Boghos: We were founded out of a group called Rubicon Founders, which is a Nashville-based venture incubator group made up of very experienced healthcare entrepreneurs and operators, who are trying to solve big problems in healthcare primarily through value-based care models.
HCI: Could you talk about any results you've seen early on in working with these managed care organizations?
Boghos: We’re still early. We launched with our first plan partner in January of 2023. What we've been able to accomplish is a pretty high engagement rate of the population we're serving. So we're currently taking on risk on close to 20,000 patients across those two states, Texas and Florida. We've been able to engage a very large percentage of them in a pretty short period of time. We touch base with our families, on average, about four times per month. That's anything from a chat on our app to a virtual visit to an in-home visit. We've done north of 50,000 patient interactions just in the first 11 months.
More importantly, we've got early claims results, so we're tracking healthcare claims data post-engagement with Imagine versus pre-engagement, and what we're seeing is approximately a 15 percent reduction in impatient volume, and about a 20 percent reduction in the total cost of care for these families, primarily driven by prevention of unnecessary emergency department visits, which oftentimes turn into lengthy admissions into the hospital.
HCI: Is one of the challenges finding the clinical teams to support scaling this up?
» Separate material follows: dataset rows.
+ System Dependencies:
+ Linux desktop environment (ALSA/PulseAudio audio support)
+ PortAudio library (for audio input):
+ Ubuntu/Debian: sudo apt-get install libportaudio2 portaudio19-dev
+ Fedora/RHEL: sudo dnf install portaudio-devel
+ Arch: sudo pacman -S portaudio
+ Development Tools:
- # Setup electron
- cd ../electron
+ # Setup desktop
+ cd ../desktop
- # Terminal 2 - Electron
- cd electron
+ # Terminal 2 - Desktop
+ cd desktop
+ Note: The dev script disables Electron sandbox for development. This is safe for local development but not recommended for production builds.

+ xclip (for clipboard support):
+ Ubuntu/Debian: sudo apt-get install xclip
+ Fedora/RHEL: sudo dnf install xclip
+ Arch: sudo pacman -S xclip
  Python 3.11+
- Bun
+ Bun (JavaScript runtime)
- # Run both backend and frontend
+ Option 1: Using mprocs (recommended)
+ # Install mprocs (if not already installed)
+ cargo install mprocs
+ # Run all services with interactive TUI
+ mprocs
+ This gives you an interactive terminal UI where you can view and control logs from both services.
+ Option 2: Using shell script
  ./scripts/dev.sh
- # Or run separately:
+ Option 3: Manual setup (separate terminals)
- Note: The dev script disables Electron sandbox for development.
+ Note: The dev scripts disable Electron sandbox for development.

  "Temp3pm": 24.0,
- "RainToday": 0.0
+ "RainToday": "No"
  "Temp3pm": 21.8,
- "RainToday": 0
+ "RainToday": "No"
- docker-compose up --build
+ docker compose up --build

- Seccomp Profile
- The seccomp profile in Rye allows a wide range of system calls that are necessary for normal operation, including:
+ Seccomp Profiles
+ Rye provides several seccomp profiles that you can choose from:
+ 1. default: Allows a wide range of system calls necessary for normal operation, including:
Boghos: I thought it would be our biggest challenge, but I've been pleasantly surprised with how well we've been able to attract really amazing teammates here. And a big part of the reason is this is very different from anything in pediatrics, right. We've been able to attract awesome teammates out of the PICU or NICU in a hospital or out of traditional pediatrics practices who really are yearning for the opportunity to develop very, very long-term, deep relationships with families and caregivers in a virtual-first model where they're really able to drive impact. Instead of a transactional type of relationship in a hospital where you're seeing a family at their worst, and then they're discharged, and you don't see them again, it's a really nice value for our care teams to be able to care for these families on a longitudinal basis and form those really, really deep relationships where you're not constrained by time limits of the 10-minute appointments.
The other beauty of our model is because it's virtual first, we are serving kids in very rural areas as well. We're able to have a team that's based in Houston serve children across the entire state of Texas, for example. So in terms of improving access and health equity, but also allowing us to hire the right talent and the best talent and be able to serve kids and not necessarily within driving distance is a really nice way for us to scale.
HCI: Do you think these virtual-first models are going to continue to evolve and be highlighted as ways to address shortages and target resources at patients who traditionally are underserved?
Boghos: I think so, and I hope so. You know, we spent a lot of time on our philosophy that virtual care is never going to completely replace in-person care. But it can dramatically augment it and dramatically improve the access issues. If you think about a small PCP practice in a rural part of Texas, we're augmenting their ability. We’re able to be there 24/7 for these families within minutes of when they need us. Improving that access issue is of huge importance to us and I think a lot of virtual-first models are going to be able to do that to the betterment of the families, the patients and really the entire healthcare system. So my hope is that we'll see a lot more of these, not as a replacement for in-person care, but as a way to dramatically augment the impact of in-person care.